Prioritizing Cybersecurity At The Board Level: The board of directors has been educated on cyber risks. They have now also recognized that cyber security is a competitive advantage in many cases. Securing the XIoT was an important part, given the widespread use of critical systems in companies. Due to the new dimension of networking, cyber governance had to be extended to all systems and devices. The pandemic has required leaders traditionally from finance to understand the proactive actions companies need to take in the digital transformation and associated cybersecurity posture to remain competitive. Faced with this new reality, many CIOs, CISOs, and digital transformation leaders have risen to the executive board/board of directors.
Increased Executive Awareness Of The XIoT: Executives increasingly understand the convergence of cyber and physical systems, recognizing both the competitive advantages that connectivity brings and the associated risks and how to mitigate them with security technologies and appropriate risk management. The effects of attacks on these new, convergent systems differ significantly from attacks on IT networks, which primarily target data. Attacks on the extended XIoT can endanger production, health, and human life.
In this new reality, security leaders need cross-platform solutions that cover full connectivity between the cyber and physical worlds. Given the scale and complexity of the XIoT, it makes sense to consolidate risk management processes and get a comprehensive view of all aspects and elements of their networks, spanning industrial, healthcare, and enterprise environments. Efficiency and user-friendliness are also important.

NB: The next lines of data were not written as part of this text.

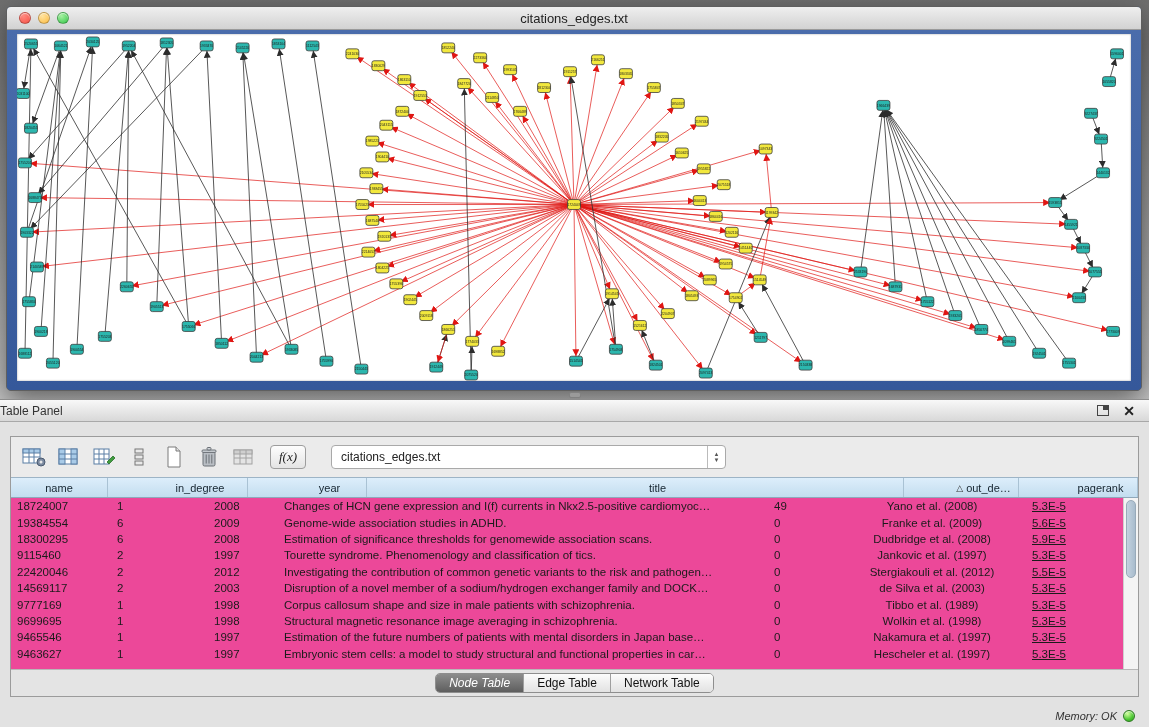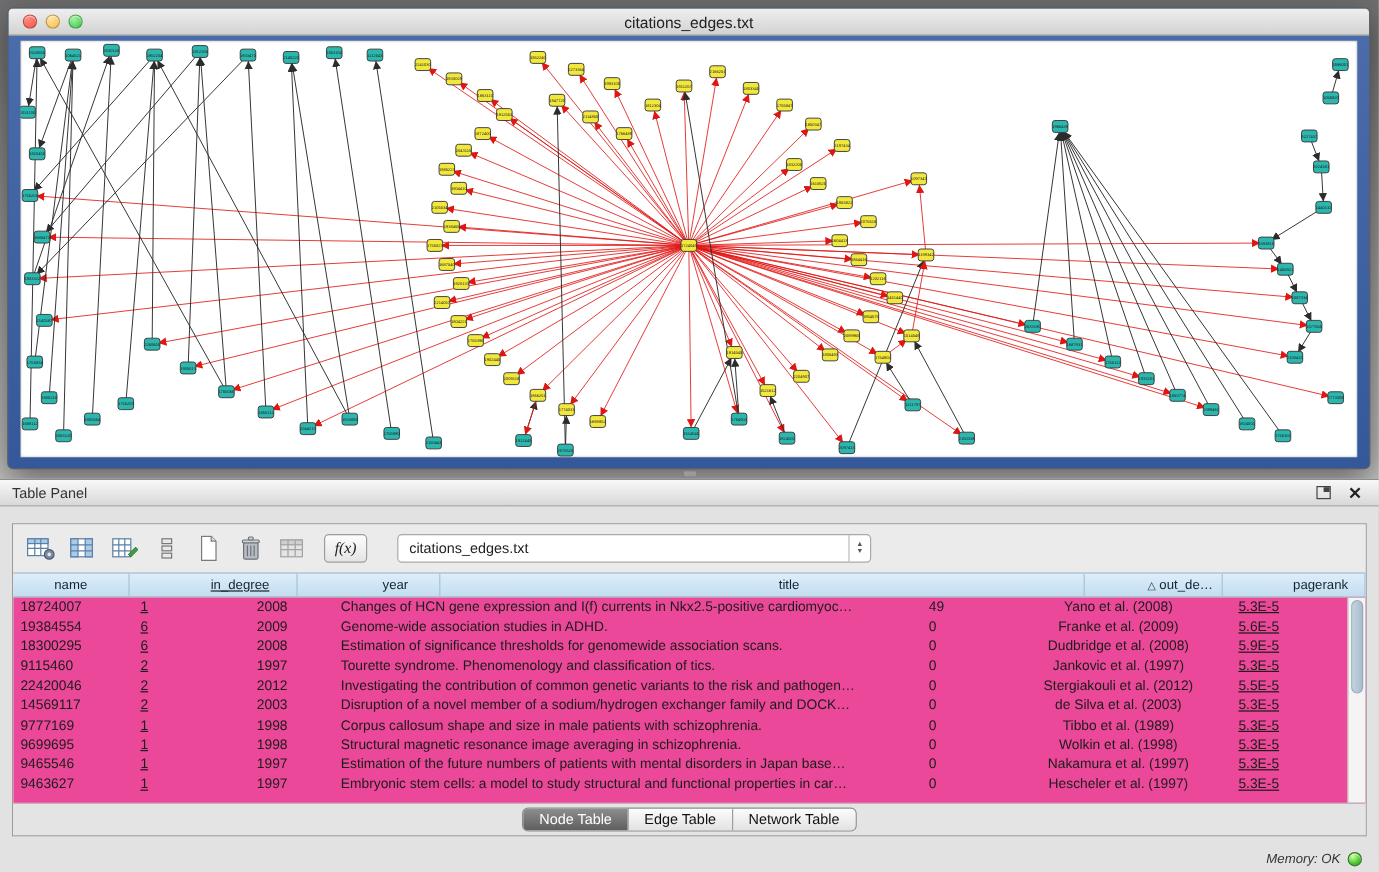--- a/index.html
+++ b/index.html
@@ -29,21 +29,21 @@
 
   
   .drag-dot { position:absolute; left:569px; top:392px; width:12px; height:6px;
     background:#9a9a9a; border:1px solid #818181; border-radius:2px; }
 
   
   .table-panel { position:absolute; left:0; right:0; top:399px; bottom:0;
     background:#e2e2e2; border-top:1px solid #8d8d8d; }
   .panel-header { height:22px; background:linear-gradient(#f8f8f8,#d8d8d8);
     border-bottom:1px solid #a8a8a8; display:flex; align-items:center; }
-  .panel-title { font-size:12px; color:#333; padding-left:10px; flex:1; }
+  .panel-title { font-size:12px; color:#333; flex:1; }
   .panel-hdr-icons { display:flex; align-items:center; gap:14px; padding-right:14px; }
   .float-icon { width:12px; height:11px; border:1.5px solid #444; position:relative; }
   .float-icon::after { content:""; position:absolute; right:0; top:0; width:5px; height:4px;
     background:#444; }
   .close-x { font-size:14px; font-weight:bold; color:#222; line-height:12px; cursor:default; }
 
   .content-box { position:absolute; left:10px; right:10px; top:36px; bottom:30px;
     border:1px solid #9b9b9b; background:#fbfbfb; display:flex; flex-direction:column;
     overflow:hidden; }
   .toolbar { height:40px; background:#ebebeb; display:flex; align-items:center;
@@ -59,21 +59,21 @@
   .table-select .val { padding-left:9px; flex:1; }
   .stepper { width:18px; height:100%; border-left:1px solid #bbb; display:flex;
     flex-direction:column; align-items:center; justify-content:center; color:#555;
     font-size:6px; line-height:6px; }
 
   .tbl-header { height:21px; display:flex; background:linear-gradient(#ddeefb,#c3ddef);
     border-top:1px solid #9db4c6; border-bottom:1px solid #8fa8ba; flex:0 0 auto;gap:45px; }
   .th { font-size:11px; color:#15242f; display:flex; align-items:center;
     justify-content:center; border-right:1px solid #a9c2d4; overflow:hidden; white-space:nowrap; }
   .sort-glyph { font-size:9px; margin-right:3px; color:#333; }
-  .c0{width:97px;} .c1{width:95px;text-decoration:underline;} .c2{width:74px;} .c3{width:492px;}
+  .c0{width:97px;} .c1{width:95px;} .c2{width:74px;} .c3{width:492px;}
   .c4{width:70px;} .c5{width:186px;} .c6{flex:1;}
 
   .tbl-body-wrap { flex:1; position:relative; background:#ec4899; overflow:hidden; }
   .tbl-body { position:absolute; left:0; top:0; right:15px; bottom:0; }
   .tr { height:16.4px; display:flex; align-items:center; font-size:11.5px; color:#1b1b1b;
     white-space:nowrap; }
   .td { overflow:hidden; white-space:nowrap; }
   .td.c0{padding-left:6px;} .td.c1{padding-left:9px;} .td.c2{padding-left:11px;}
   .td.c3{padding-left:7px;} .td.c4{padding-left:5px;}
   .td.c5{text-align:center;} .td.c6{padding-left:7px;text-decoration:underline;}
@@ -83,21 +83,21 @@
   .vthumb { position:absolute; left:2px; right:2px; top:2px; height:78px;
     background:linear-gradient(90deg,#c3d2df,#a9bccd); border:1px solid #98aab9;
     border-radius:6px; }
 
   .box-footer { height:27px; background:#e4e4e4; border-top:1px solid #b8b8b8;
     display:flex; align-items:center; justify-content:center; flex:0 0 auto; }
   .seg { display:inline-flex; height:20px; border:1px solid #8e8e8e; border-radius:5px;
     overflow:hidden; font-size:12px; }
   .seg .tab { display:flex; align-items:center; padding:0 13px; background:linear-gradient(#fcfcfc,#e2e2e2);
     color:#111; border-left:1px solid #9f9f9f; }
-  .seg .tab:first-child { border-left:none; }
+  .seg .tab:first-child { border-left:none;font-style:italic; }
   .seg .tab.active { background:linear-gradient(#8d8d8d,#5e5e5e); color:#fff; }
 
   .statusbar { position:absolute; right:14px; bottom:5px; display:flex; align-items:center;
     gap:6px; font-size:11px; color:#333;font-style:italic; }
   .mem-orb { width:12px; height:12px; border-radius:50%;
     background:radial-gradient(circle at 35% 28%, #d2ff9e, #49c631 60%, #2f9a1e);
     border:1px solid #2c7a1f; box-shadow:inset 0 1px 1px rgba(255,255,255,.7); }
 
   
   .tb-icon svg { display:block; }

For the last two years, we have lived and worked under the dark cloud of the pandemic. However, the accelerated spread of the XIoT is a silver lining. We realize more and more the benefits and advantages it offers businesses. We made faster and safer progress than anyone would have thought possible. There is no turning back on this path. On the contrary, the possibilities of thinking and acting differently are limitless and offer new opportunities.